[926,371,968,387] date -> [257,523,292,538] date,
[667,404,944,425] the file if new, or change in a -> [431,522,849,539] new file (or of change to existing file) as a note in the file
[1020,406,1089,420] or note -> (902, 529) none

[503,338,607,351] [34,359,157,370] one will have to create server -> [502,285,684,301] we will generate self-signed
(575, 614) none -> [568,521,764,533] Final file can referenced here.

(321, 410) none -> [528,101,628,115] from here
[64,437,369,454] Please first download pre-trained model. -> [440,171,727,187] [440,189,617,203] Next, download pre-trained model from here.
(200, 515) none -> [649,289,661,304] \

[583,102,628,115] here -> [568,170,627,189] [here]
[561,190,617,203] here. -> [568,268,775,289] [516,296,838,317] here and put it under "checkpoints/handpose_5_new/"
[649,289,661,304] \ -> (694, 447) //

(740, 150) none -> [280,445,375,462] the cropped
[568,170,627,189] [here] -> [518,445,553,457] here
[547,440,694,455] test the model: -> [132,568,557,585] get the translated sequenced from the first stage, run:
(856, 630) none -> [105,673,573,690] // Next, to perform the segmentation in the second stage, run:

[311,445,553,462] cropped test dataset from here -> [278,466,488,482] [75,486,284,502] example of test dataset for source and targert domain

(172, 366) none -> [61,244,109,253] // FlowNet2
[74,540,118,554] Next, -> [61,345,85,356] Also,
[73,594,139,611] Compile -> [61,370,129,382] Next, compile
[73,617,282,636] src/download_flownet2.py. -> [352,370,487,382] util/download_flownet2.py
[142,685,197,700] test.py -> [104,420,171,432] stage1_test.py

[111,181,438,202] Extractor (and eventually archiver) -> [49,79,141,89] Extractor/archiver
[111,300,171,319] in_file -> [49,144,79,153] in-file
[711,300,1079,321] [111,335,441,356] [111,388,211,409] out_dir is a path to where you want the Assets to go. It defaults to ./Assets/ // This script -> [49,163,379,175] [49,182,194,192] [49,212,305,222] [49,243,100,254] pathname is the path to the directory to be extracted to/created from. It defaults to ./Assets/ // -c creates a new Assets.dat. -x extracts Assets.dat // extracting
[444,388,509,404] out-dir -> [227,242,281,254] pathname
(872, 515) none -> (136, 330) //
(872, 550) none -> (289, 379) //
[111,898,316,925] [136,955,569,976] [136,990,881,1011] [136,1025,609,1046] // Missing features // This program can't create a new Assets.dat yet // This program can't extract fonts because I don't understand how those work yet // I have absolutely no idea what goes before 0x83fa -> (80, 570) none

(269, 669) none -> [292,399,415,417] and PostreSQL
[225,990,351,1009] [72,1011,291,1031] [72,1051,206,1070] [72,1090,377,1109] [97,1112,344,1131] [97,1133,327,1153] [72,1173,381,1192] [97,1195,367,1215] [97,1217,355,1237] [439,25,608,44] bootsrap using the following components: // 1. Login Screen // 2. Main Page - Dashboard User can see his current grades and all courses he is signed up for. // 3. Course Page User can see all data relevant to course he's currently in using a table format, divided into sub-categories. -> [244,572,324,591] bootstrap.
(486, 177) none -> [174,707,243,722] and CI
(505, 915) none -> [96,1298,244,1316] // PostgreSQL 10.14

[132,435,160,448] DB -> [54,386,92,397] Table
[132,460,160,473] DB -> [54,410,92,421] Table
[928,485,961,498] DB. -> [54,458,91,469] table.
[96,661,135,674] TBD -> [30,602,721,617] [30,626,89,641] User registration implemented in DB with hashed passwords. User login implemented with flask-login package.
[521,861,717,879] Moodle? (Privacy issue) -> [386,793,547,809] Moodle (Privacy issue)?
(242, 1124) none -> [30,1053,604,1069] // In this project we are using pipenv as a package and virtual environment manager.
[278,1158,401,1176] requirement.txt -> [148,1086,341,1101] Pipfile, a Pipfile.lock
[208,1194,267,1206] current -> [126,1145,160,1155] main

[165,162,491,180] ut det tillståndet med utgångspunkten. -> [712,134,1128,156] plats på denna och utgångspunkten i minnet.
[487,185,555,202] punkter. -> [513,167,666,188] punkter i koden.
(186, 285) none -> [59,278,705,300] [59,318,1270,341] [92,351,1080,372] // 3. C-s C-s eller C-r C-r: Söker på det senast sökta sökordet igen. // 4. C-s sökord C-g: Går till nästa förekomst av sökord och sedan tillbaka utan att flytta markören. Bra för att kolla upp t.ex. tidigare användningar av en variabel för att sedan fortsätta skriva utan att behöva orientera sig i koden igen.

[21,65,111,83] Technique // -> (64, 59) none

+ + + + +

Work to be completed => A complete answer lists each line of the data that holds the word "current".

Result of this task =>
[225,990,351,1009] [72,1011,291,1031] [72,1051,206,1070] [72,1090,377,1109] [97,1112,344,1131] [97,1133,327,1153] [72,1173,381,1192] [97,1195,367,1215] [97,1217,355,1237] [439,25,608,44] bootsrap using the following components: // 1. Login Screen // 2. Main Page - Dashboard User can see his current grades and all courses he is signed up for. // 3. Course Page User can see all data relevant to course he's currently in using a table format, divided into sub-categories. -> [244,572,324,591] bootstrap.
[208,1194,267,1206] current -> [126,1145,160,1155] main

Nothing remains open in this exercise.